2) setting the seed affects a global variable which you should never do.
Now, some people have a seed parameter to their function. In case this
parameters has a default argument like
.., seeed = 123,...
I believe it is very dangerous based on the stuff above. If the
default case of the seed parameter is to not set a seed (perhaps by
doing something like)
.., seed = NULL,.. or ..., seed = FALSE, ...
you might as well not include it. There is not much difference between
set.seed(123)
myFunc()
and
myFunc(seed = 123)
Finally I can only think of one case where a package might have a good
reason to play with the seed: if you are trying to provide an update
method for a resampling based method, like
update(bootstrapObject, additonalSample = 1000)
and even then it needs to be done with great care.
Kasper
On May 8, 2008, at 10:49 AM, Pan Du wrote:
> The "seed" is a function parameter. Users can easily change it.
> Thanks.
>
>
> Pan
>
>
> On 5/8/08 12:41 PM, "Kasper Daniel Hansen" <khansen at stat.Berkeley.EDU>
> wrote:
>
>> Please don't put seed inside functions, it may mess up the random
>> number stream. If someone wants reproducible plots you should either
>> increase the number of points are let him set the seed himself.
>>
>> Kasper
>>
>> On May 8, 2008, at 7:35 AM, Pan Du wrote:
>>
>>>
>>> Yes, as Matthias mentioned, we use random subset to increase the
>>> efficiency
>>> of plotting. To avoid variations over different plots, I have added
>>> the
>>> "seed" parameter to the these plot functions. Please check the
>>> latest
>>> developing version of lumi 1.7.3. Thanks for using lumi!
>>>
>>> Best regards,
>>>
>>>
>>> Pan
>>>
>>>
>>>
>>> On 5/8/08 5:00 AM, "bioconductor-request at stat.math.ethz.ch"
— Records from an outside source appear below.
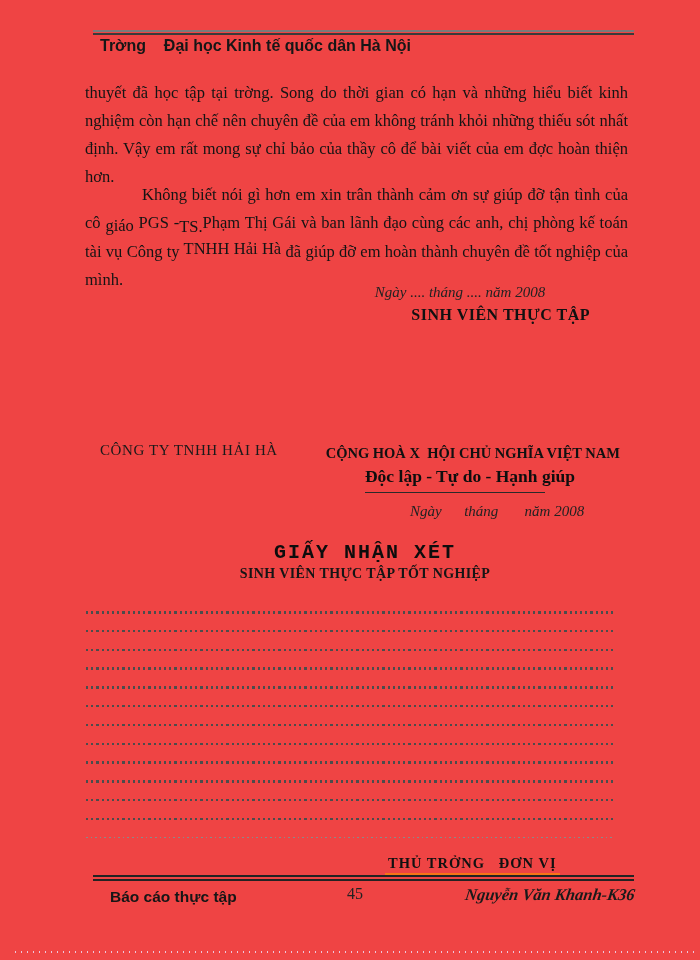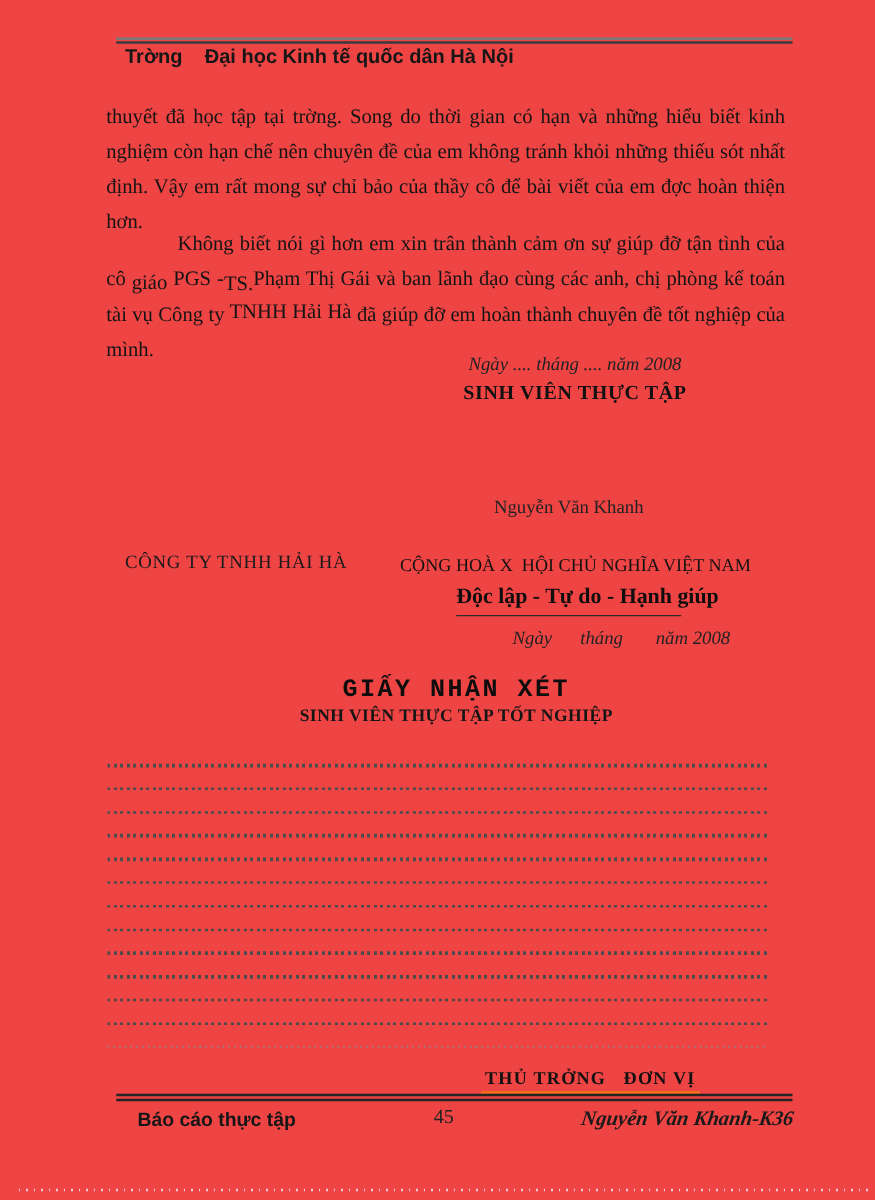--- a/index.html
+++ b/index.html
@@ -16,25 +16,25 @@
   }
   
   .para{left:85px;width:543px;font-size:16.5px;line-height:28px;text-align:justify;color:#141414;}
   .para1{top:62px;}
   .para2{top:164px;line-height:28.5px;text-indent:57px;}
   .lower-2{position:relative;top:3px;}
   .lower-3{position:relative;top:4px;}
   .raise-2{position:relative;top:-3px;}
   
   .sign-date{left:330px;top:284px;width:260px;text-align:center;font-style:italic;font-size:15px;color:#222;}
-  .sign-role{left:330px;top:306px;width:260px;text-align:center;font-weight:bold;font-size:16px;letter-spacing:0.5px;color:#111;}
+  .sign-role{left:330px;top:306px;width:260px;text-align:right;font-weight:bold;font-size:16px;letter-spacing:0.5px;color:#111;}
   .sign-name{left:350px;top:398px;width:210px;text-align:center;font-size:15px;color:#222;}
   
   .company{left:100px;top:442px;font-size:15px;letter-spacing:0.6px;color:#1a1a1a;}
-  .republic{left:320px;top:445px;width:300px;text-align:left;font-weight:normal;font-size:14.5px;white-space:pre;color:#111;}
+  .republic{left:320px;top:445px;width:300px;text-align:right;font-weight:bold;font-size:14.5px;white-space:pre;color:#111;}
   .motto{left:320px;top:466px;width:300px;text-align:center;font-weight:bold;font-size:17.5px;color:#0e0e0e;}
   .motto-rule{left:365px;top:492px;width:180px;height:0;border-top:1.5px solid #2a2a2a;}
   .letter-date{left:410px;top:503px;width:210px;text-align:left;font-style:italic;font-size:15px;white-space:pre;color:#222;}
   
   .title-main{left:200px;top:541px;width:330px;text-align:center;font-weight:bold;font-size:20px;letter-spacing:2px;color:#0d0d0d;font-family:Liberation Mono, monospace;}
   .title-sub{left:165px;top:566px;width:400px;text-align:center;font-weight:bold;font-size:14px;letter-spacing:0.4px;color:#151515;}
   
   .comment-lines{left:86px;top:611px;width:529px;}
   .dotted-line{
     height:2.5px;margin-bottom:16.3px;
@@ -64,21 +64,20 @@
   <div class="abs top-rule"></div>
 
   <div class="abs header-school">Trờng    Đại học Kinh tế quốc dân Hà Nội</div>
 
   <p class="abs para para1">thuyết đã học tập tại trờng.  Song do thời gian có hạn và những hiểu biết kinh nghiệm còn hạn chế nên chuyên đề của em không tránh khỏi những thiếu sót nhất định. Vậy em rất mong sự chỉ bảo của  thầy cô để bài viết của em đợc hoàn thiện hơn.</p>
 
   <p class="abs para para2"><span>Không biết nói gì hơn em xin trân thành cảm ơn sự giúp đỡ tận tình của cô </span><span class="lower-2">giáo</span><span> PGS -</span><span class="lower-3">TS.</span><span>Phạm Thị Gái</span><span> và ban lãnh đạo cùng các anh, chị phòng kế toán tài vụ Công ty </span><span class="raise-2">TNHH Hải Hà</span><span> đã giúp đỡ em hoàn thành chuyên đề tốt nghiệp của mình.</span></p>
 
   <div class="abs sign-date">Ngày ....  tháng  .... năm 2008</div>
   <div class="abs sign-role">SINH VIÊN THỰC TẬP</div>
-  <div class="abs sign-name">Nguyễn Văn Khanh</div>
 
   <div class="abs company">CÔNG TY TNHH HẢI HÀ</div>
   <div class="abs republic">CỘNG HOÀ X  HỘI CHỦ NGHĨA VIỆT NAM</div>
   <div class="abs motto">Độc lập - Tự do - Hạnh giúp</div>
   <div class="abs motto-rule"></div>
   <div class="abs letter-date">Ngày      tháng       năm 2008</div>
 
   <div class="abs title-main">GIẤY NHẬN XÉT</div>
   <div class="abs title-sub">SINH VIÊN THỰC TẬP TỐT NGHIỆP</div>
>>> <bioconductor-request at stat.math.ethz.ch> wrote:
>>>
>>>> Message: 1
>>>> Date: Wed, 07 May 2008 12:41:48 +0200
>>>> From: Matthias Kohl <Matthias.Kohl at stamats.de>
>>>> Subject: Re: [BioC] Pairs plots in lumi, plots look different?
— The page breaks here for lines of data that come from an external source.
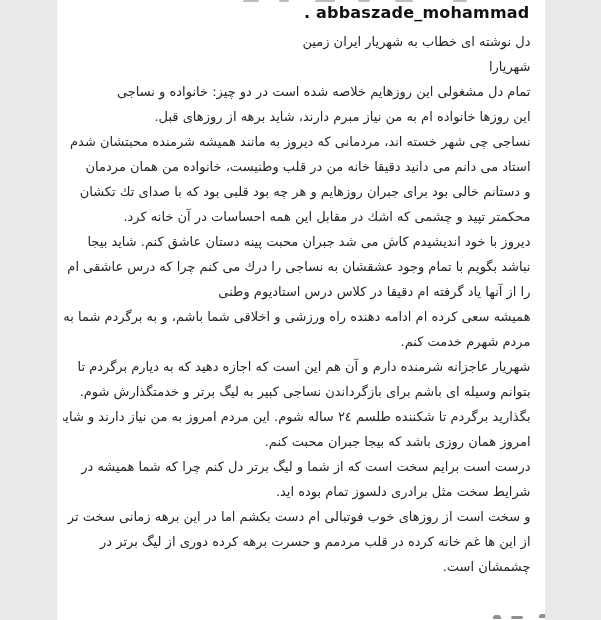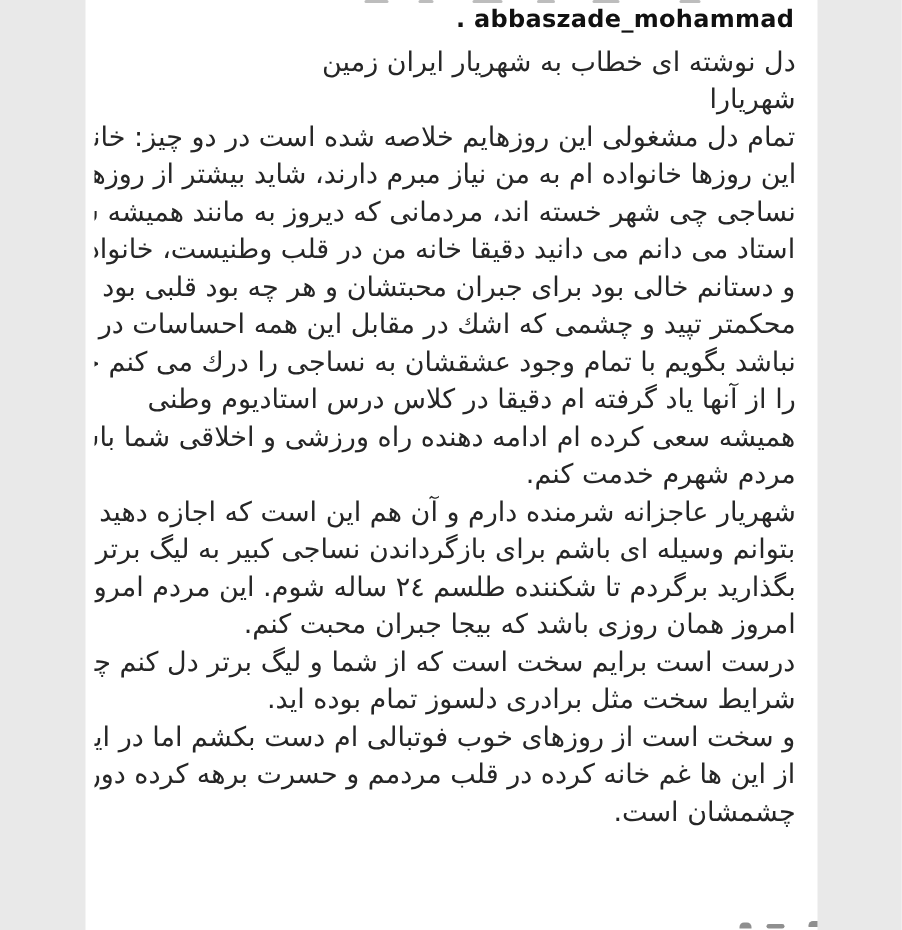--- a/index.html
+++ b/index.html
@@ -30,21 +30,21 @@
     letter-spacing:0.2px;
     cursor:pointer;
     white-space:nowrap;
   }
   .caption{
     position:absolute;
     top:29px;left:6px;right:14px;
     direction:rtl;
     text-align:right;
     color:var(--text);
-    font-size:18px;
+    font-size:13px;
     line-height:25px;
   }
   .cline{
     white-space:nowrap;
     overflow:hidden;
     height:25px;
   }
   
   .artifact{
     position:absolute;
@@ -58,25 +58,26 @@
 <body>
 
 <div class="page">
 
   <div class="header">. abbaszade_mohammad</div>
 
   <div class="caption">
     <div class="cline">دل نوشته ای خطاب به شهریار ایران زمین</div>
     <div class="cline">شهریارا</div>
     <div class="cline">تمام دل مشغولی این روزهایم خلاصه شده است در دو چیز: خانواده و نساجی</div>
-    <div class="cline">این روزها خانواده ام به من نیاز مبرم دارند، شاید بیشتر از روزهای قبل.</div>
+    <div class="cline">این روزها خانواده ام به من نیاز مبرم دارند، شاید برهه از روزهای قبل.</div>
     <div class="cline">نساجی چی شهر خسته اند، مردمانی که دیروز به مانند همیشه شرمنده محبتشان شدم</div>
     <div class="cline">استاد می دانم می دانید دقیقا خانه من در قلب وطنیست، خانواده من همان مردمان</div>
-    <div class="cline">و دستانم خالی بود برای جبران محبتشان و هر چه بود قلبی بود که با صدای تك تكشان</div>
+    <div class="cline">و دستانم خالی بود برای جبران روزهایم و هر چه بود قلبی بود که با صدای تك تكشان</div>
     <div class="cline">محکمتر تپید و چشمی که اشك در مقابل این همه احساسات در آن خانه کرد.</div>
+    <div class="cline">دیروز با خود اندیشیدم کاش می شد جبران محبت پینه دستان عاشق کنم. شاید بیجا</div>
     <div class="cline">نباشد بگویم با تمام وجود عشقشان به نساجی را درك می کنم چرا که درس عاشقی ام</div>
     <div class="cline">را از آنها یاد گرفته ام دقیقا در کلاس درس استادیوم وطنی</div>
     <div class="cline">همیشه سعی کرده ام ادامه دهنده راه ورزشی و اخلاقی شما باشم، و به برگردم شما به</div>
     <div class="cline">مردم شهرم خدمت کنم.</div>
     <div class="cline">شهریار عاجزانه شرمنده دارم و آن هم این است که اجازه دهید که به دیارم برگردم تا</div>
     <div class="cline">بتوانم وسیله ای باشم برای بازگرداندن نساجی کبیر به لیگ برتر و خدمتگذارش شوم.</div>
     <div class="cline">بگذارید برگردم تا شکننده طلسم ۲٤ ساله شوم. این مردم امروز به من نیاز دارند و شاید</div>
     <div class="cline">امروز همان روزی باشد که بیجا جبران محبت کنم.</div>
     <div class="cline">درست است برایم سخت است که از شما و لیگ برتر دل کنم چرا که شما همیشه در</div>
     <div class="cline">شرایط سخت مثل برادری دلسوز تمام بوده اید.</div>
>>>> To: Julien Bauer <jb393 at cam.ac.uk>
>>>> Cc: bioconductor at stat.math.ethz.ch
>>>> Message-ID: <4821876C.3020705 at stamats.de>
>>>> Content-Type: text/plain; charset=ISO-8859-1; format=flowed
>>>>
>>>> Hello,
>>>>
>>>> the default pairs plot uses a random subset of the data
>>>>
>>>> pairs(x, ..., logMode = TRUE, subset = 5000)
>>>>
>>>> confer
>>>> library(lumi)
>>>> ?"pairs-methods"
>>>>
>>>> Hence, each call of pairs leads to different results. By setting
>>>> the
>>>> random seed or the argument "subset" appropriately you could obtain
>>>> identical plots for each call.
>>>>
>>>> Best regards,
>>>> Matthias
>>>>
>>>>
>>>> Julien Bauer wrote:
>>>>> Hello,
>>>>> I am working for a microarray facility at Cambridge University, we
>>>>> have been using the Illumina platform for a while now.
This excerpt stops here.